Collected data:
⁂

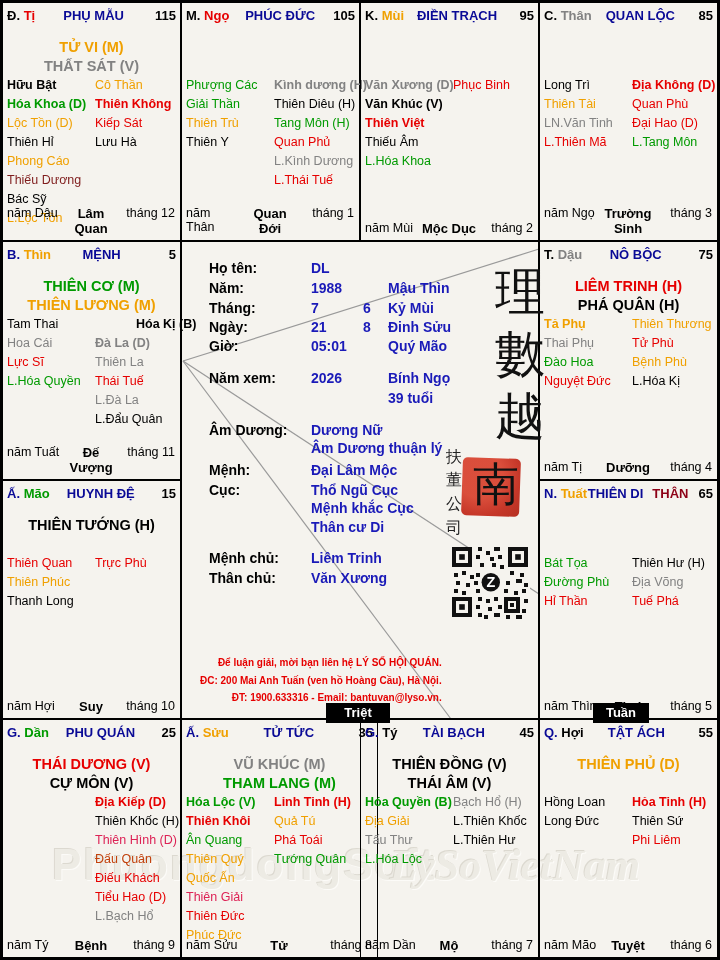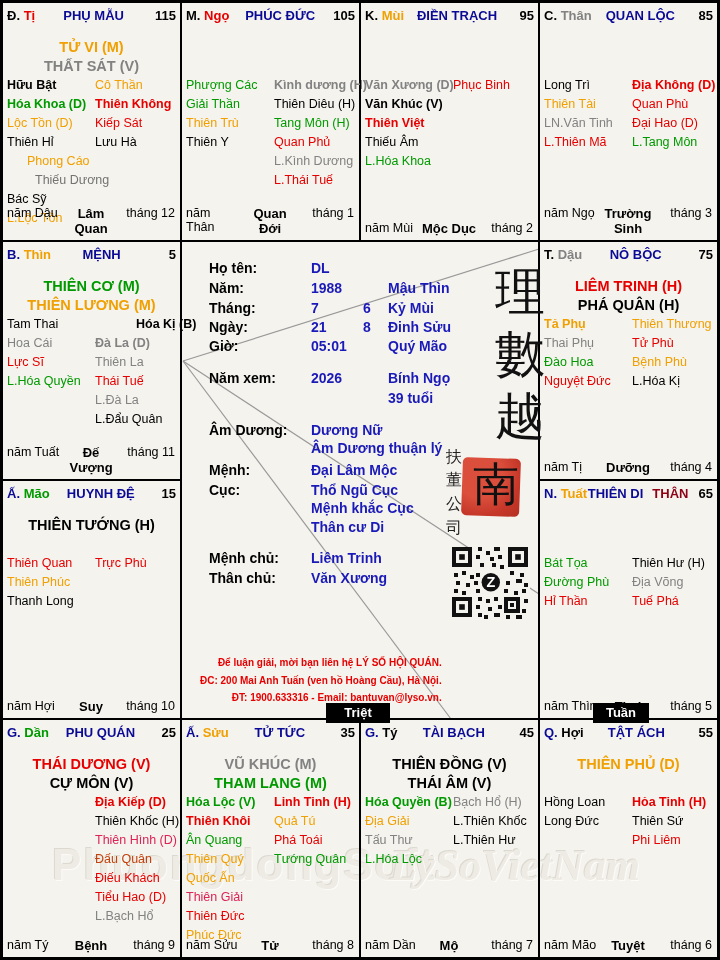--- a/index.html
+++ b/index.html
@@ -77,7 +77,7 @@
           <div class="st" style="color: rgb(0, 154, 0); font-weight: bold;">Hóa Khoa (D)</div>
           <div class="st" style="color: rgb(240, 160, 0);">Lộc Tồn (D)</div>
           <div class="st" style="color: rgb(0, 0, 0);">Thiên Hỉ</div>
-          <div class="st" style="color: rgb(240, 160, 0); margin-left: 20px;">Phong Cáo</div>
+          <div class="st" style="color: rgb(240, 160, 0);">Phong Cáo</div>
           <div class="st" style="color: #737373; margin-left: 28px;">Thiếu Dương</div>
           <div class="st" style="color: rgb(0, 0, 0);">Bác Sỹ</div>
           <div class="st" style="color: rgb(240, 160, 0);">L.Lộc Tồn</div>

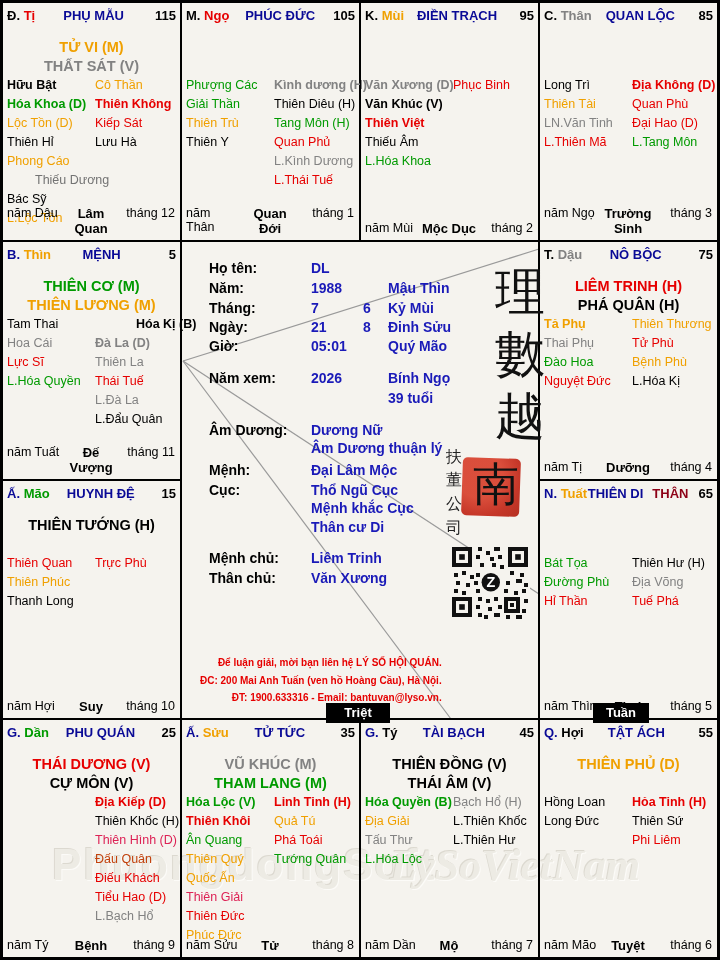--- a/index.html
+++ b/index.html
@@ -78,7 +78,7 @@
           <div class="st" style="color: rgb(240, 160, 0);">Lộc Tồn (D)</div>
           <div class="st" style="color: rgb(0, 0, 0);">Thiên Hỉ</div>
           <div class="st" style="color: rgb(240, 160, 0);">Phong Cáo</div>
-          <div class="st" style="color: #737373; margin-left: 28px;">Thiếu Dương</div>
+          <div class="st" style="color: #7f1d1d;">Thiếu Dương</div>
           <div class="st" style="color: rgb(0, 0, 0);">Bác Sỹ</div>
           <div class="st" style="color: rgb(240, 160, 0);">L.Lộc Tồn</div>
         </div>

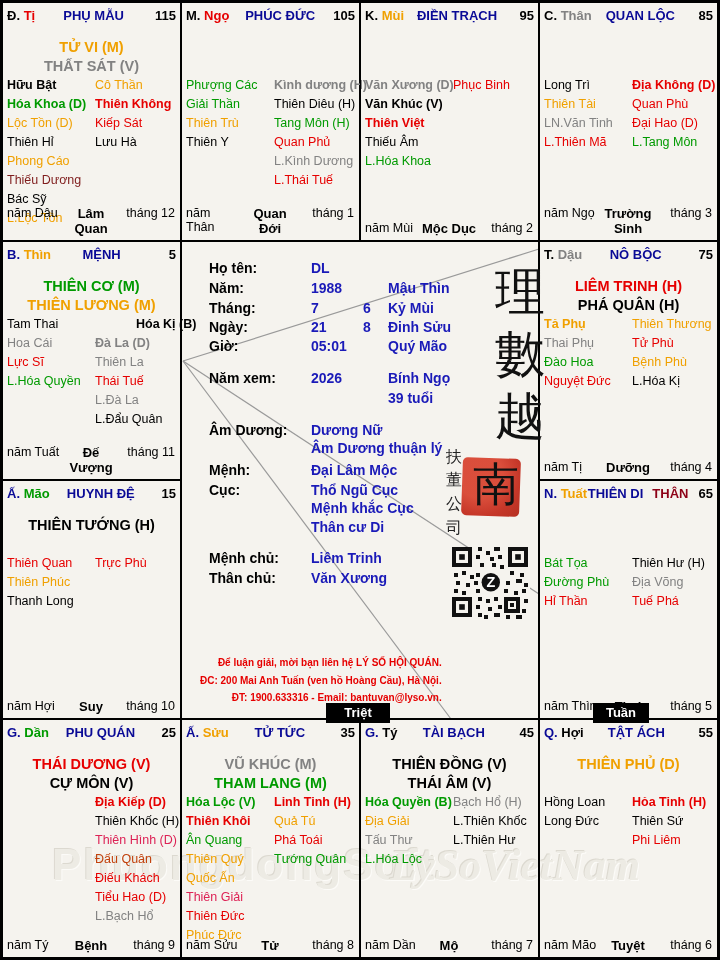--- a/index.html
+++ b/index.html
@@ -294,7 +294,7 @@
           <div class="fm">tháng 9</div>
         </div>
       </div>
-      <div class="palace" style="left: 179px; top: 717px; width: 179px; height: 239px;">
+      <div class="palace" style="left: 179px; top: 717px; width: 197px; height: 239px;">
         <div class="phead">
           <div class="canchi"><span style="color: rgb(10, 10, 150);">Ấ. </span><span style="color: rgb(240, 160, 0);">Sửu</span></div>
           <div class="pname"><span style="color: rgb(10, 10, 150);">TỬ TỨC</span></div>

⁂

Work to complete: Repeat the entries exactly as they are given, leaving out each image.

Completed task:
--- a/index.html
+++ b/index.html
@@ -77,7 +77,7 @@
           <div class="st" style="color: rgb(0, 154, 0); font-weight: bold;">Hóa Khoa (D)</div>
           <div class="st" style="color: rgb(240, 160, 0);">Lộc Tồn (D)</div>
           <div class="st" style="color: rgb(0, 0, 0);">Thiên Hỉ</div>
-          <div class="st" style="color: rgb(240, 160, 0); margin-left: 20px;">Phong Cáo</div>
+          <div class="st" style="color: rgb(240, 160, 0);">Phong Cáo</div>
           <div class="st" style="color: #737373; margin-left: 28px;">Thiếu Dương</div>
           <div class="st" style="color: rgb(0, 0, 0);">Bác Sỹ</div>
           <div class="st" style="color: rgb(240, 160, 0);">L.Lộc Tồn</div>

--- a/index.html
+++ b/index.html
@@ -78,7 +78,7 @@
           <div class="st" style="color: rgb(240, 160, 0);">Lộc Tồn (D)</div>
           <div class="st" style="color: rgb(0, 0, 0);">Thiên Hỉ</div>
           <div class="st" style="color: rgb(240, 160, 0);">Phong Cáo</div>
-          <div class="st" style="color: #737373; margin-left: 28px;">Thiếu Dương</div>
+          <div class="st" style="color: #7f1d1d;">Thiếu Dương</div>
           <div class="st" style="color: rgb(0, 0, 0);">Bác Sỹ</div>
           <div class="st" style="color: rgb(240, 160, 0);">L.Lộc Tồn</div>
         </div>

--- a/index.html
+++ b/index.html
@@ -294,7 +294,7 @@
           <div class="fm">tháng 9</div>
         </div>
       </div>
-      <div class="palace" style="left: 179px; top: 717px; width: 179px; height: 239px;">
+      <div class="palace" style="left: 179px; top: 717px; width: 197px; height: 239px;">
         <div class="phead">
           <div class="canchi"><span style="color: rgb(10, 10, 150);">Ấ. </span><span style="color: rgb(240, 160, 0);">Sửu</span></div>
           <div class="pname"><span style="color: rgb(10, 10, 150);">TỬ TỨC</span></div>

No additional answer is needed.